Davor, Migration und Terror zu vermischen, warnt indes der gebürtige Meraner DIE-ZEIT-Journalist Ulrich Ladurner. “Das muss man auseinanderhalten”, mahnt er im RAI-Morgengespräch. Außerdem dürften nach den Vorfällen von Donnerstag Morgen jetzt Ängste nicht noch bedient, sondern es müsse “rational und sachlich” diskutiert werden. Der Nahost-Experte ist sicher: “Wir haben kein Islamisten-Problem, sondern müssen heute, wie früher zu Zeiten des RAF und der Brigate Rosse, mit dem Terrorismus leben.” Die Sicherheitskräfte hätten auch ausgeschlossen, dass Südtirol Ziel von Anschlägen der festgenommenen Mitglieder der Terrorzelle gewesen sei, daher “braucht es nun keine Spekulationen, diese schüren nur Ängste.” Ähnlich sehen es auch die Grünen. “Unser Land war ideale Tarnung, nicht Operationsgebiet.” Sie begrüßen es, dass sich religiöse Vertreter unmittelbar nach der Festnahme von der islamistischen Terrorszene in aller Schärfte distanziert hätten. “Das bestätigt ein weiteres Mal, wie sehr der Islam und sein Ansehen unter dem Islamismus leiden”, so die Grünen.

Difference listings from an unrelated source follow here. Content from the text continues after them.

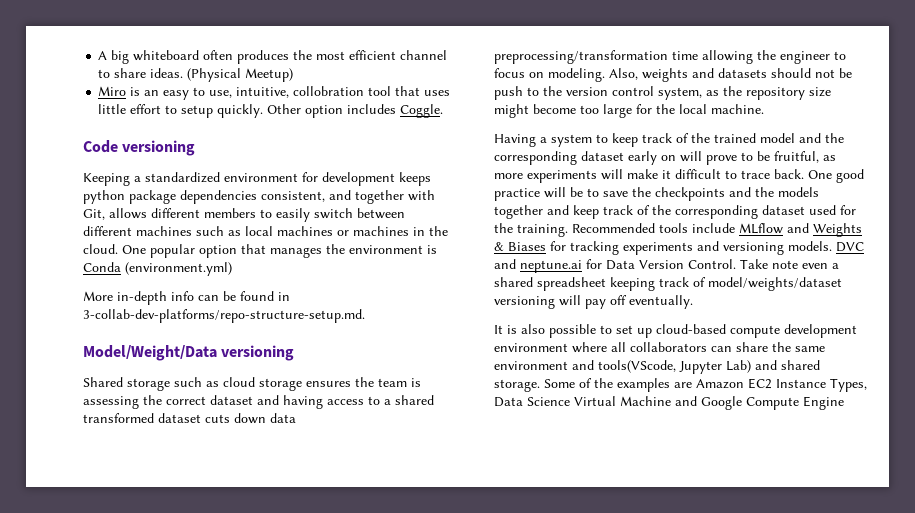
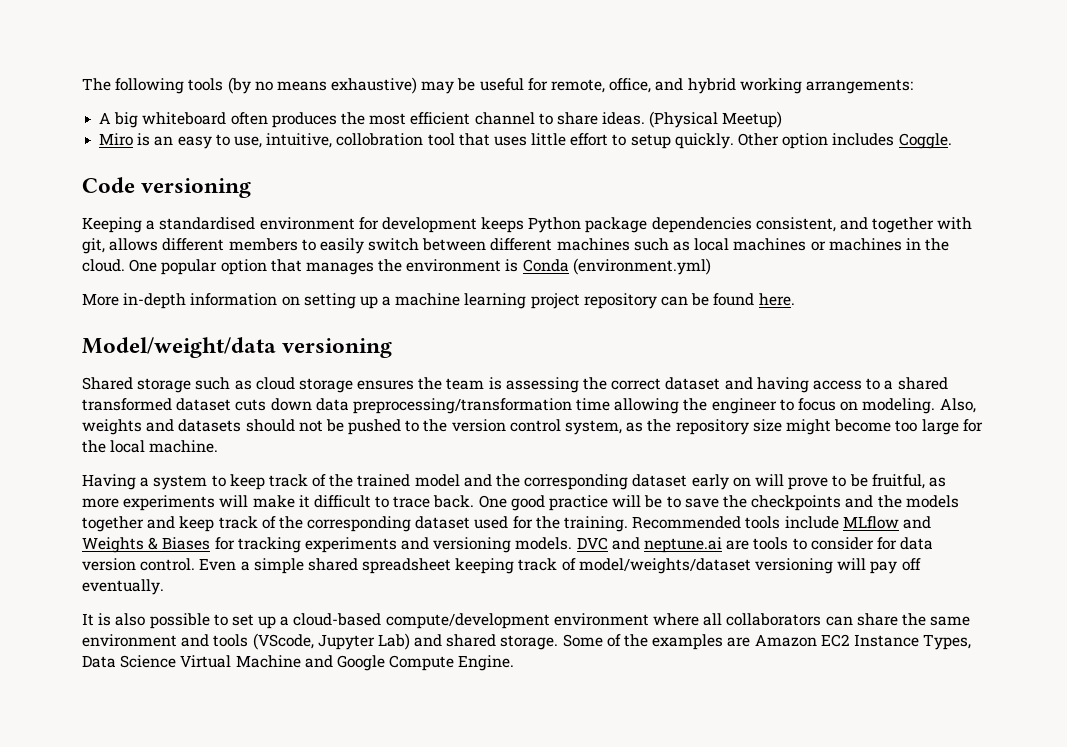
(98, 55) none -> [82,77,913,94] The following tools (by no means exhaustive) may be useful for remote, office, and hybrid working arrangements: //
[145,172,220,183] standardized -> [159,217,256,230] standardised
[83,190,125,204] python -> [528,217,582,233] Python
[83,209,105,220] Git, -> [82,238,105,254] git,
[171,291,290,301] [83,309,365,323] [83,345,217,361] info can be found in 3-collab-dev-platforms/repo-structure-setup.md. // Model/Weight/Data -> [190,293,795,309] [82,337,276,358] information on setting up a machine learning project repository can be found here. // Model/weight/data
[494,86,523,100] push -> [348,419,402,435] pushed
[586,259,839,270] for Data Version Control. Take note even a -> [726,537,934,550] [82,558,304,574] are tools to consider for data version control. Even a simple
[656,324,857,338] cloud-based compute development -> [280,613,550,629] a cloud-based compute/development
[598,360,676,373] tools(VScode, -> [213,633,314,650] tools (VScode,
[803,396,844,410] Engine -> [458,655,515,671] Engine.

Für sie gilt es nun, auf Dialog, Inklusionsmaßnahmen und die “Förderung guten Zusammenlebens der Religionen in Südtirol” zu setzen. Auch, wenn sie sich bewusst seien, dass “Südtirol keine Insel der Seligen, sondern wie alle anderen Länder Teil einer globalisierten Welt” sei. “Ja, uns hat es voll erwischt, und wir sind kein Land der Seligkeit mehr”, sagen auch die Freiheitlichen. Doch könne nicht von der Hand gewiesen werden, dass Südtirol sehr wohl ein Sicherheitsproblem habe. “Wir dürfen uns nicht trennen lassen”, warnt Ulrich Ladurner: “Denn Hass und Angst verbreiten ist das, was die Terroristen wollen. Wir aber sind eine starke Gesellschaft und müssen uns an jene Werte erinnern, die uns zu einer solchen machen: Offenheit, Toleranz und Wehrhaftigkeit.”